Sally Fitzgibbons (born 19 December 1990) is an Australian professional surfer on the Association of Surfing Professionals World Tour (2009–2013). In June 2019, she was ranked No. 1 in the world for women's surfing after winning the Rio Pro.

==Surfing career==
Fitzgibbons was born in Gerroa, New South Wales. As a 14-year-old, Sally won the ASP Pro Junior open, an event open to any female surfer 21 and younger. She started surfing at a young age, winning the Icon All-Girls Open Event Lennox Head in 2006 aged 16. She represented her State and Australia on many occasions in a number of different sports, including athletics, winning gold at the 2007 Australian Youth Olympic Festival 800m and 1500m, touch football, soccer, surfing and cross-country running while attending Kiama High School.

As a surfer, Fitzgibbons had her first significant results aged 14, becoming the youngest surfer to win an Association of Surfing Professionals (ASP) Pro Junior (Under 21s) event at that time, also finishing second at the World Qualifying Series (WQS) Billabong Easter Girls Festival on the same day. She continued to set records throughout her junior years, winning the Australasian Pro Junior Series in 2007 and 2008. At 15, Fitzgibbons represented Australia at the International Surfing Association (ISA) U18 World Surfing Titles in Brazil placing second; at 16, she travelled to Portugal for the ISA U18 World Titles and won her first World Title and backed it up the following year winning both the Billabong ASP U21 World Title and the ISA World Games Open Title.

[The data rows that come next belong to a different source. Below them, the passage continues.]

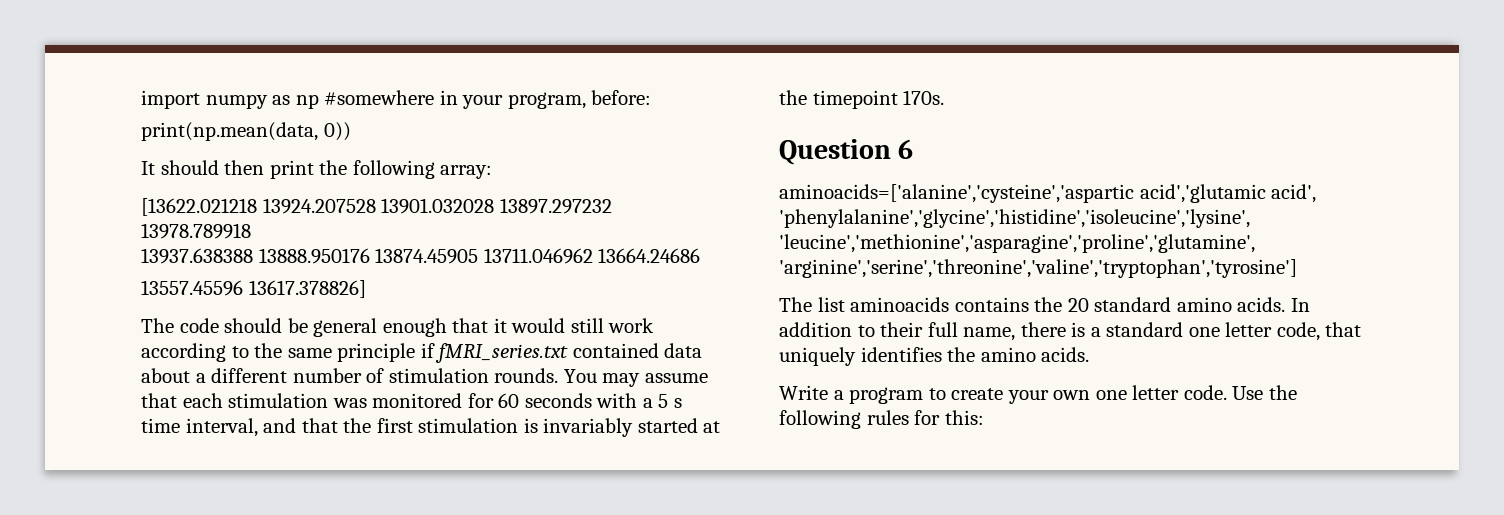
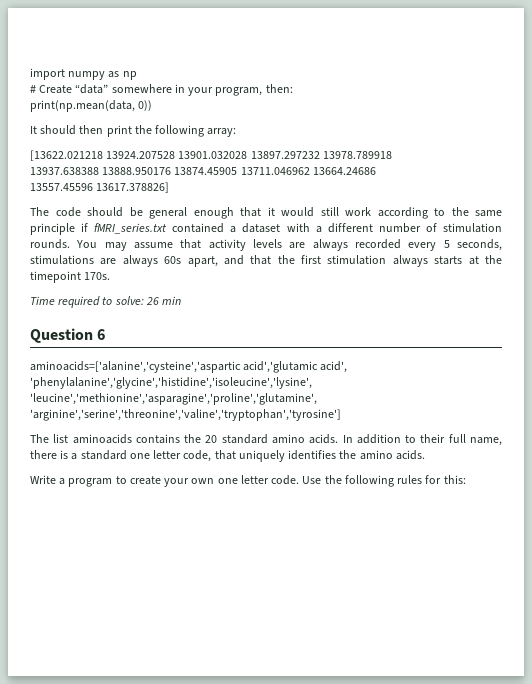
- import numpy as np #somewhere in your program, before:
+ import numpy as np
+ # Create “data” somewhere in your program, then:
- The code should be general enough that it would still work according to the same principle if fMRI_series.txt contained data about a different number of stimulation rounds.
+ The code should be general enough that it would still work according to the same principle if fMRI_series.txt contained a dataset with a different number of stimulation rounds.
- You may assume that each stimulation was monitored for 60 seconds with a 5 s time interval, and that the first stimulation is invariably started at the timepoint 170s.
+ You may assume that activity levels are always recorded every 5 seconds, stimulations are always 60s apart, and that the first stimulation always starts at the timepoint 170s.
+ Time required to solve: 26 min

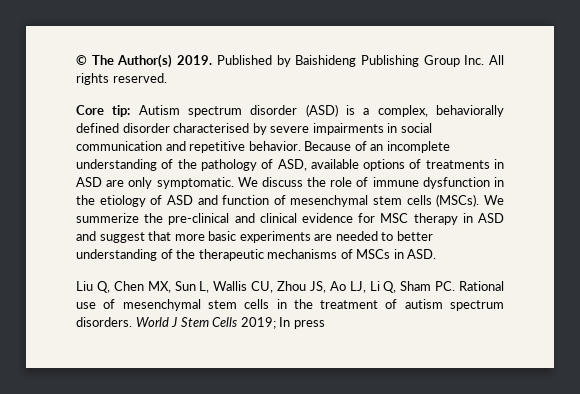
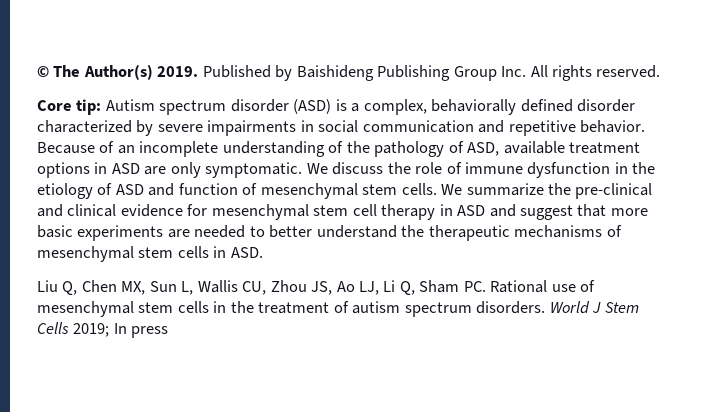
- Core tip: Autism spectrum disorder (ASD) is a complex, behaviorally defined disorder characterised by severe impairments in social communication and repetitive behavior.
+ Core tip: Autism spectrum disorder (ASD) is a complex, behaviorally defined disorder characterized by severe impairments in social communication and repetitive behavior.
- Because of an incomplete understanding of the pathology of ASD, available options of treatments in ASD are only symptomatic.
+ Because of an incomplete understanding of the pathology of ASD, available treatment options in ASD are only symptomatic.
- We discuss the role of immune dysfunction in the etiology of ASD and function of mesenchymal stem cells (MSCs). We summerize the pre-clinical and clinical evidence for MSC therapy in ASD and suggest that more basic experiments are needed to better understanding of the therapeutic mechanisms of MSCs in ASD.
+ We discuss the role of immune dysfunction in the etiology of ASD and function of mesenchymal stem cells. We summarize the pre-clinical and clinical evidence for mesenchymal stem cell therapy in ASD and suggest that more basic experiments are needed to better understand the therapeutic mechanisms of mesenchymal stem cells in ASD.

In her first attempt to reach the women's elite World Surfing Tour via the World Qualifying Series, Fitzgibbons set a record by wrapping up the 2008 WQS series in the first 5 events to become the youngest World Surfing Tour qualifier in ASP history.

After a ten-point ride in the semi at North Narrabeen beach, Fitzgibbons won the junior women's world surfing championship.

2009 saw Fitzgibbons finish fifth on the World Surfing Tour in her rookie year, with a win at the Portugal WQS event along the way.

In 2010 Fitzgibbons came runner up in three ASP Women's World Tour events and finished the year as runner up to Stephanie Gilmore in the 2010 ASP Women's World Title.

On 23 April 2011, Fitzgibbons won her first ASP World Tour event, defeating Carissa Moore in the final of the Rip Curl Women's Pro at Bells Beach

On 30 April 2011, Fitzgibbons won her second ASP World Tour event, once again defeating Carissa Moore in the final of the Subaru Pro in Taranaki, New Zealand. With this win she became the world's top-ranked female surfer and took the lead in the 2011 ASP World Tour.

In August 2011, Fitzgibbons won her third ASP World Tour event, defeating Lakey Peterson in the final of the US Open of Surf in California, USA. She finished the season runner up to Carissa Moore in the 2011 ASP Women's World Title.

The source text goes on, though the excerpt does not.